Long has been the tradition in France to consume alcohol during lunch hour, provided it is in moderation. However the privilege of tradition can be broken, especially when those charged with curbing ‘untoward’ behaviour mix work with play, and flaunt it in an already inflamed public eye.
Such is the case with the CRS, or French riot police, who, known for their “heavy handed” tactics in crowd control, have enraged both the public and officials after being caught on camera guzzling beer while in full body armour.
Deciding that enough was enough, French interior ministers have unleashed a brazen booze-busting bylaw, which restricts the CRS from drinking any alcohol during lunch time hours.

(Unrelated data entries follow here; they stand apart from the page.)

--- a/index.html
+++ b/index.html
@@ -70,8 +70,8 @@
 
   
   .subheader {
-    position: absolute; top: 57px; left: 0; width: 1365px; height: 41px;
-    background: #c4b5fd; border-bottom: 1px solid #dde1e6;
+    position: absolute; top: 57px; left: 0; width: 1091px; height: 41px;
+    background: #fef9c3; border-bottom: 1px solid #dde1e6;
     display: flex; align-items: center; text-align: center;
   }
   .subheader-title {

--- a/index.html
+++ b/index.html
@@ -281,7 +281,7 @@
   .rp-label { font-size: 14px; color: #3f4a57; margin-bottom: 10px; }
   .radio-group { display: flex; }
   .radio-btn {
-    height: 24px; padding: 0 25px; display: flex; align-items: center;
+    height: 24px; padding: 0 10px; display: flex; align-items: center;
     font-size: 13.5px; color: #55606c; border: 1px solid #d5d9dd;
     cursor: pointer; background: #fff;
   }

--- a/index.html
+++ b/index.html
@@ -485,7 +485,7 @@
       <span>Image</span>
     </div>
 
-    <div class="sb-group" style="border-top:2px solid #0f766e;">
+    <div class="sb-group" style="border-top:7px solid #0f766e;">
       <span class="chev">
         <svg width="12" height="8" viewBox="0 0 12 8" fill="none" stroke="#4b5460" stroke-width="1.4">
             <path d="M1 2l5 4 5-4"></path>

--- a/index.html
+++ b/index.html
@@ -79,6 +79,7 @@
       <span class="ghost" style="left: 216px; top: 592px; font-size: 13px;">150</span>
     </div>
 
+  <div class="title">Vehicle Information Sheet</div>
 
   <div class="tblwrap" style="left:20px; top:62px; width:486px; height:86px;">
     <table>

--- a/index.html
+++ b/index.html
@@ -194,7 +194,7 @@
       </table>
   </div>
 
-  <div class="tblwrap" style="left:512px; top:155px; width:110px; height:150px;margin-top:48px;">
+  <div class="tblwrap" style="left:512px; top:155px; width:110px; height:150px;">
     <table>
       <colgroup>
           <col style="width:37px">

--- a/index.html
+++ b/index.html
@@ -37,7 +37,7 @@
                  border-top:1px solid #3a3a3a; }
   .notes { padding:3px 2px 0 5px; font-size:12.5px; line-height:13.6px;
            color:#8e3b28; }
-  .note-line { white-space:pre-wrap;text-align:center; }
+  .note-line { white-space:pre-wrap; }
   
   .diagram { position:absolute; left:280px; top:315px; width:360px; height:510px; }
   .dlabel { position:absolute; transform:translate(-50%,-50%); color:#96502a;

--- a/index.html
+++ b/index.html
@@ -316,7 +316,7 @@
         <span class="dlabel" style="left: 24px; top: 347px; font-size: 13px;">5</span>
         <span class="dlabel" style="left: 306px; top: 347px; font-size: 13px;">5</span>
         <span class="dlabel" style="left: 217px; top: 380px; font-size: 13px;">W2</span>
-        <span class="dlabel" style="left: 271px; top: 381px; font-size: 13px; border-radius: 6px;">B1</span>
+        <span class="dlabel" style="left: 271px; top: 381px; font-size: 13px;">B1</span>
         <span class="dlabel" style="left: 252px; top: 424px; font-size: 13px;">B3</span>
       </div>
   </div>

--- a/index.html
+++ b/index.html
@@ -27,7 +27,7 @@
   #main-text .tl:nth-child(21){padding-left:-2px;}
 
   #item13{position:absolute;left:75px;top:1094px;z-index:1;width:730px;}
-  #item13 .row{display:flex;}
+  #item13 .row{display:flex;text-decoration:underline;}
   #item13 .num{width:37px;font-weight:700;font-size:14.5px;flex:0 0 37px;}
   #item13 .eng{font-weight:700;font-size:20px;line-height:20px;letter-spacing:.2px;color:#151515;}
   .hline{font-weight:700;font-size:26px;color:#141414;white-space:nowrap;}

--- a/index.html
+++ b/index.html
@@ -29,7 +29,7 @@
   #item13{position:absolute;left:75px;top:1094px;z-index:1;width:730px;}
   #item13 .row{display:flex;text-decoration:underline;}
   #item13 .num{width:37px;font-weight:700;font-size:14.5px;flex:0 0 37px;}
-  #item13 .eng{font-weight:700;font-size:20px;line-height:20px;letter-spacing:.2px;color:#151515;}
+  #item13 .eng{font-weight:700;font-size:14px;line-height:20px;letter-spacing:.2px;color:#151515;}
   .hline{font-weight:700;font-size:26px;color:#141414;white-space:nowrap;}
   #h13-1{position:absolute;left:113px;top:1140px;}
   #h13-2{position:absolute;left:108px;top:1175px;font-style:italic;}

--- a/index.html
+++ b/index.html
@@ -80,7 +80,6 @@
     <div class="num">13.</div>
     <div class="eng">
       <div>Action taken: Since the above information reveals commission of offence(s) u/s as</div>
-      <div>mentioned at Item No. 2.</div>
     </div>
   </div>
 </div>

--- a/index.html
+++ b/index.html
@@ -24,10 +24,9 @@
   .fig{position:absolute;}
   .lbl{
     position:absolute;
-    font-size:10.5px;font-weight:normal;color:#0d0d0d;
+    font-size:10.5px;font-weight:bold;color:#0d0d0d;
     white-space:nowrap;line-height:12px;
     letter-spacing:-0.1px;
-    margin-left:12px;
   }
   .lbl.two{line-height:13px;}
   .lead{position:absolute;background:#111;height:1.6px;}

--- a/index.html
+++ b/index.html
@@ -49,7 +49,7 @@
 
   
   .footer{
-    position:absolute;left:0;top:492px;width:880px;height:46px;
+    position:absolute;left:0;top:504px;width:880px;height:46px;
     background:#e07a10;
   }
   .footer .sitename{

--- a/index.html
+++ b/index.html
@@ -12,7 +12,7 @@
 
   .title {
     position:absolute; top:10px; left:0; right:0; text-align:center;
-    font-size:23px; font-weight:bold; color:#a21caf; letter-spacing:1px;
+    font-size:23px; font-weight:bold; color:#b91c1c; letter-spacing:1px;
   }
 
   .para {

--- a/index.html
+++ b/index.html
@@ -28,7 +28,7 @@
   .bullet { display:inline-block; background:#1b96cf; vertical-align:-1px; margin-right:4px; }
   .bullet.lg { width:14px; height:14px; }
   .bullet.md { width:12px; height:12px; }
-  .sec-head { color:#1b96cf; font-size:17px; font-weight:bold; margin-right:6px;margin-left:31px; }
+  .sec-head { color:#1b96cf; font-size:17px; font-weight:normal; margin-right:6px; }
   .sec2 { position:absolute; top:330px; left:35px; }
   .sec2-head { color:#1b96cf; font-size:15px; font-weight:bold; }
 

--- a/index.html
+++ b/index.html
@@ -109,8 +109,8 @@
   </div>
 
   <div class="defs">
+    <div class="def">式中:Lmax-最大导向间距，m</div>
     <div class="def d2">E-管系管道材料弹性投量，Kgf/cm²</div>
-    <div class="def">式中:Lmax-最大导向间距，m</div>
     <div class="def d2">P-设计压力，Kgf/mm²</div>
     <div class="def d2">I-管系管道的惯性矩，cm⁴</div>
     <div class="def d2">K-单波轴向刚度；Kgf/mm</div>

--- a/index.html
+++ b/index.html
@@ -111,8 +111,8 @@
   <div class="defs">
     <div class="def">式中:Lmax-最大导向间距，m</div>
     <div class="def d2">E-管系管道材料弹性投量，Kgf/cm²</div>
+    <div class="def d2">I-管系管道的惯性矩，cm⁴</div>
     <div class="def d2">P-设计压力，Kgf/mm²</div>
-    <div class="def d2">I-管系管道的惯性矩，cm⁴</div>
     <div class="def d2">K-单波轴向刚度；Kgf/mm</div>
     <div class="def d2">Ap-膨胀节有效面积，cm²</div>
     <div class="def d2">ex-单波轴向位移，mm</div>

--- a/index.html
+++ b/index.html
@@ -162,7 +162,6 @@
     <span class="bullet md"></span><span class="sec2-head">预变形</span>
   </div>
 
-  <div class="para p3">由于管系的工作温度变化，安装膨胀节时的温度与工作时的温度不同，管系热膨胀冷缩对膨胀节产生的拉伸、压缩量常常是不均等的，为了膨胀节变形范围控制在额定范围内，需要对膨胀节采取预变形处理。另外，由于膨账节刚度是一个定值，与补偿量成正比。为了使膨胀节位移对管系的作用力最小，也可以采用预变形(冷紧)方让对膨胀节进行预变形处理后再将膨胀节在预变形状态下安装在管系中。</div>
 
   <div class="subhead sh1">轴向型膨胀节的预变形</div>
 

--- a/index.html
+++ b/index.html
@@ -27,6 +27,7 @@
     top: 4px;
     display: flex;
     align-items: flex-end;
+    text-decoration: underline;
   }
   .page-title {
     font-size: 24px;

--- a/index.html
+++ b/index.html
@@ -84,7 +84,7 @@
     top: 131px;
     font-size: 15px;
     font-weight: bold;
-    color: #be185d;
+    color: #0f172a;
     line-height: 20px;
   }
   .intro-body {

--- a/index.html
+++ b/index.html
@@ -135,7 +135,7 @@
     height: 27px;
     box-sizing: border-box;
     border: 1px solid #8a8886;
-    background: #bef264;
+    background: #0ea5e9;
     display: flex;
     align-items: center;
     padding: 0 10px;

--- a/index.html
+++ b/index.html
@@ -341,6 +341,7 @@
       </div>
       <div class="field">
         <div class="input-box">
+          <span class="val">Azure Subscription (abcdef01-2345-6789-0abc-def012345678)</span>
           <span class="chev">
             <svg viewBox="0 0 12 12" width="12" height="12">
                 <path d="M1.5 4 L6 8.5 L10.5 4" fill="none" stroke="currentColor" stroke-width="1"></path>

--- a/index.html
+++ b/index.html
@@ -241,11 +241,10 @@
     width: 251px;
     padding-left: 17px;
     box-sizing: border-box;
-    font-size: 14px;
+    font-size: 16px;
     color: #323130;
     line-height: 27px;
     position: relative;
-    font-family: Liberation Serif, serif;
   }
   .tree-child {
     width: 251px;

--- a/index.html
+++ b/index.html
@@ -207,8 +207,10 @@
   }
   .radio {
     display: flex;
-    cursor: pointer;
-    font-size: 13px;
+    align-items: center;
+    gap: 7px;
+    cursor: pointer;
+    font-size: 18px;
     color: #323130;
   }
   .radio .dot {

Such news has of course infuriated the CRS, with one officer calling it “the most absurd and ridiculous decision”. Furthermore, the officers said they will fight the ban, and are already planning to strike over the matter.
The national director of the French Police Union, Didier Mangione, has defended the officers, telling the ministry they should be allowed a quarter litre of red wine with every meal. He says, “in 11 years, I’ve never seen a problem caused by a colleague in an inebriated state”.
Not a problem for Mr Mangione, no. However, with the CRS caught on camera threatening to electrocute student protestors, as well as letting racial taunts fly, it’s argued their behaviour has sparked many of France’s social infernos.
But is imbibing a couple of lunchtime bevies the cause of such behaviour? Dr Gavin Gastro, head of Statistics Involving Police Seizures (SIPS), says it is, and it’s entirely necessary, although officers are getting worse at hiding it.
He says originating in 1944 and comprising largely of communists (historically), the CRS are a timid lot that need a bit of encouragement to tackle the cantankerous cob nobblers that unfortunately go hand in hand with a good protest. He adds while it all sounds a bit dubious, you try confronting a thundering horde of angst-ridden citizens after a bottle of Perrier and a seafood crepe.